Russia joined the Bologna process in September 2003 at the Berlin meeting of European ministers of education.

At a ministerial conference held in March 2010 in Budapest and Vienna, in honor of the tenth anniversary of the Bologna process, the establishment of the European Higher Education Area was officially announced, which means that the goal set in the Bologna Declaration has been achieved.

Strengths of the Bologna process: increasing access to higher education, further improving the quality and attractiveness of European higher education, increasing the mobility of students and teachers, and ensuring successful employment of university graduates by ensuring that all academic degrees and other qualifications should be oriented to the labor market. Russia's accession to the Bologna process gives a new impetus to the modernization of higher professional education, opens up additional opportunities for the participation of Russian universities in projects funded by the European Commission, and for students and teachers of higher educational institutions in academic exchanges with universities in European countries.

The United States not only observes the process of European educational integration, but also actively participates in it. In 1992, a working group was established at UNESCO to develop a regulatory framework to ensure the possibility of mutual recognition of documents on education in Europe and America. However, in two years it was not possible to reach a consensus, it turned out that one of the main problems on the way to the convergence of the two educational systems is the problem of comparing the European system of mutual recognition of credits (ECTS) with the American system of credits (English credits).

According to Russian education experts, Russia's accession to the Bologna process may lead to temporary confusion with curricula. The Bologna process gave a lot to the development of education in Russia, in particular, it forced us to seriously and critically consider what we have, and outlined certain steps to move and change this system. One of the serious problems of integrating the Russian education system into the Bologna process is the lack of awareness of officials both about the current state of affairs in Russian and European education, and about the goals of the Bologna process. According to the majority of Russian experts in the field of higher education, as well as leading Russian scientists, Russia's transition to a two-tier system will lead to the final collapse of the entire domestic system of higher education.
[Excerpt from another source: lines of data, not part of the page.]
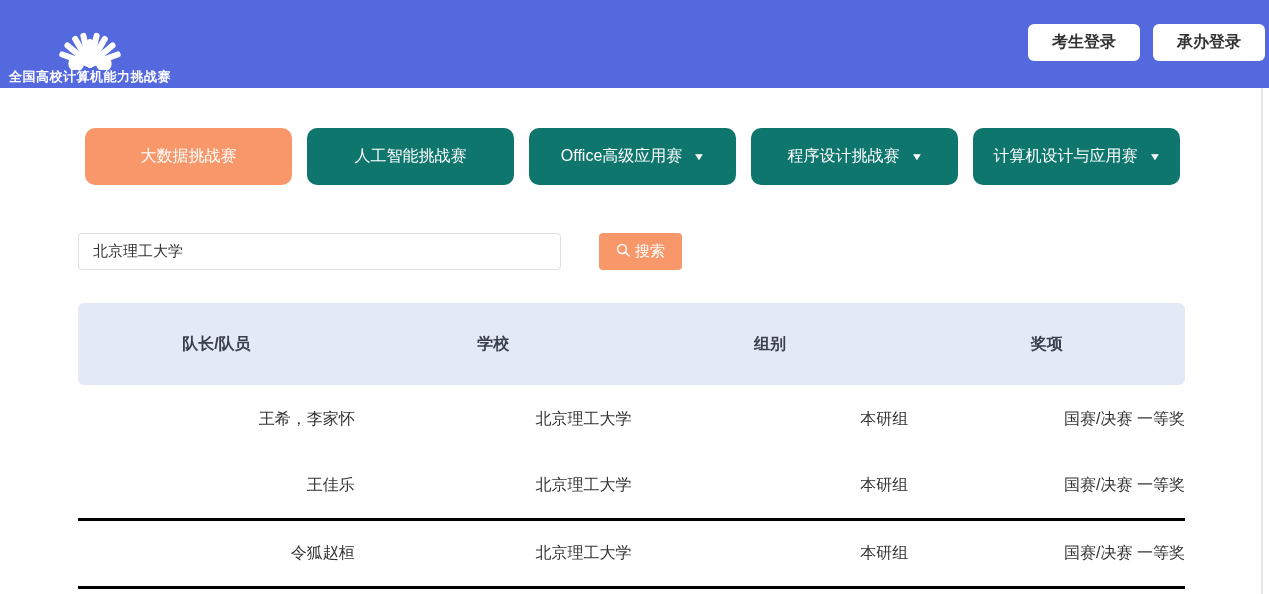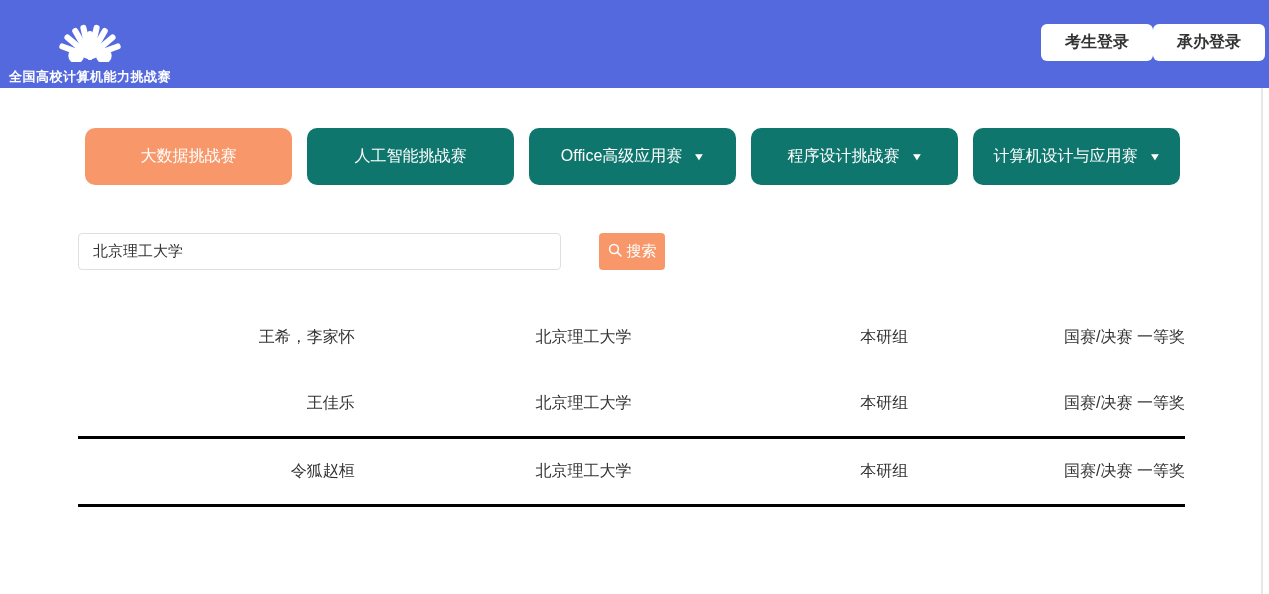"考生登录" .nav-actions { gap: none -> 13px }
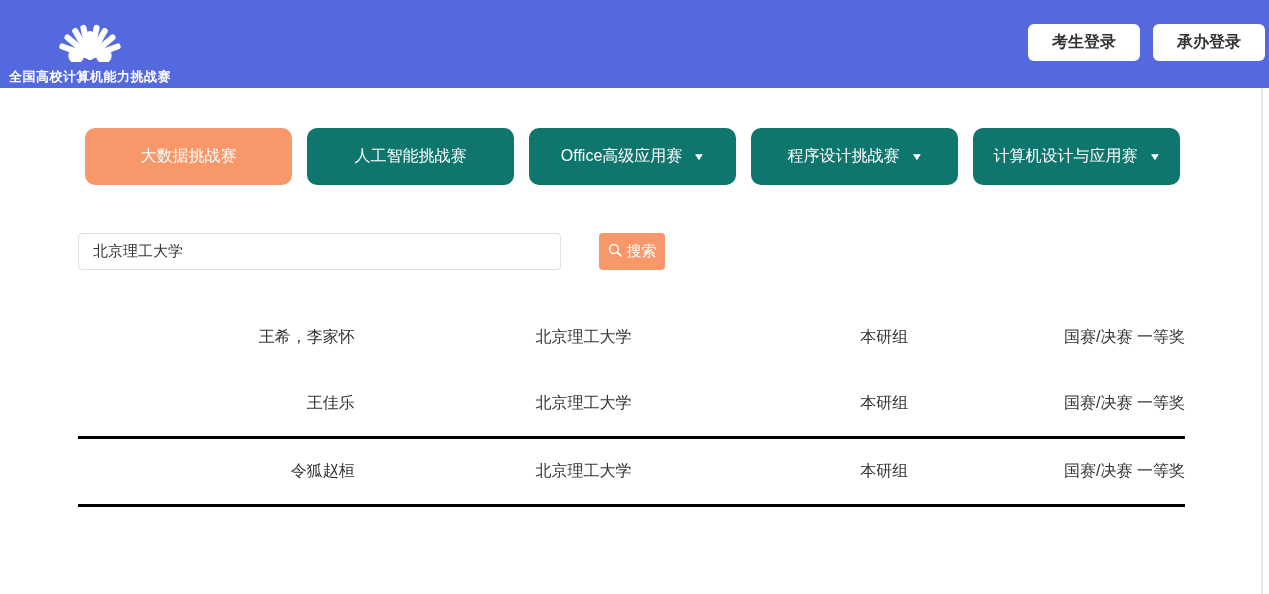"全国高校计算机能力挑战赛" .brand { justify-content: space-between -> flex-end }
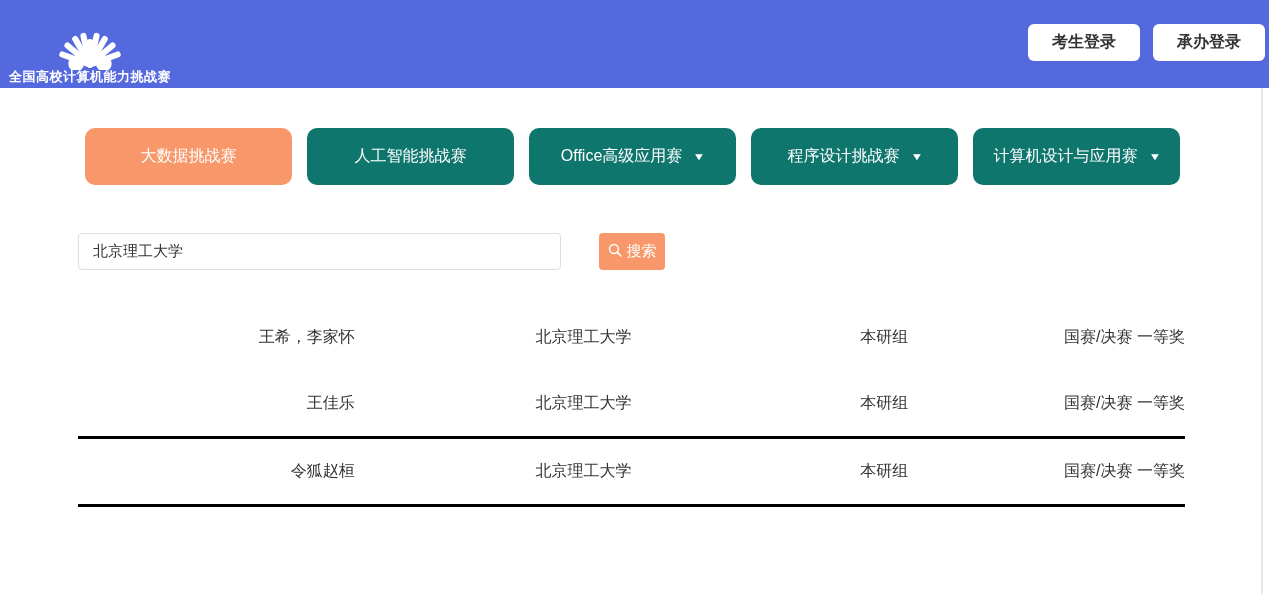"搜索" .search-btn { width: 66px -> 83px }
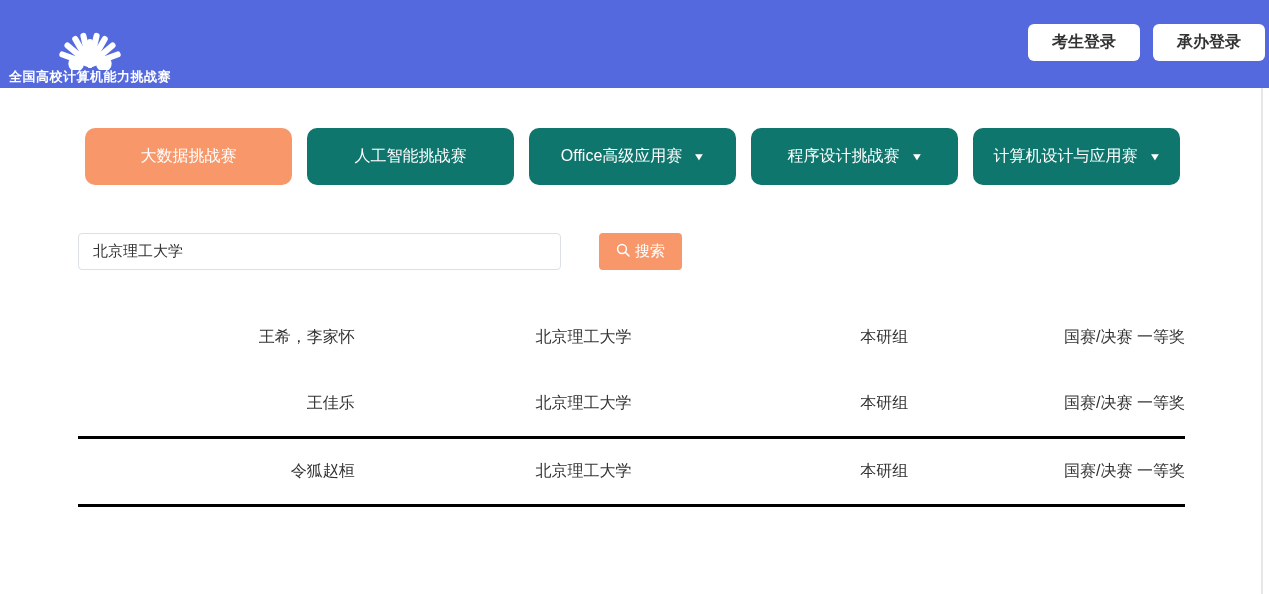"队长/队员" div.thead { html: none -> <div> <div>队长/队员</div> <div>学校</div> <div>组别</div> <div>奖项</div> </div> }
Since 2005, Russia has launched national projects designed to improve Russian society and solve important social problems. Among the priority projects proposed for consideration by the President of the Russian Federation is the national project "Education", the implementation of which began in 2006.

In addition to the creation of new educational institutions in the country, including the opening of new universities, a tradition of educational grants is emerging in the Russian Federation, encouraging the best teachers in Russia, etc. The formation of a qualitatively new teaching staff of the Russian teaching staff allowed the government to begin the planned modernization of Russian education, one of the components of which is the introduction of the Unified State Examination throughout the country as the most effective method for monitoring the quality of knowledge and identifying talented students at the exam stages who are ready to continue to engage in scientific research. research

Since 2008, the Russian system of higher education has switched to a two-level system - bachelor and master.

Since 2007, a new direction has been included in the priority national project "Education" - annual state support on a competitive basis for the training of workers and specialists for high-tech industries in state educational institutions of NGOs and SPO. In accordance with this direction of the national project "Education" in Russia, resource centers are being created on the basis of innovative institutions of NGOs and SVE, designed to play a significant role in the development of lifelong education in the region.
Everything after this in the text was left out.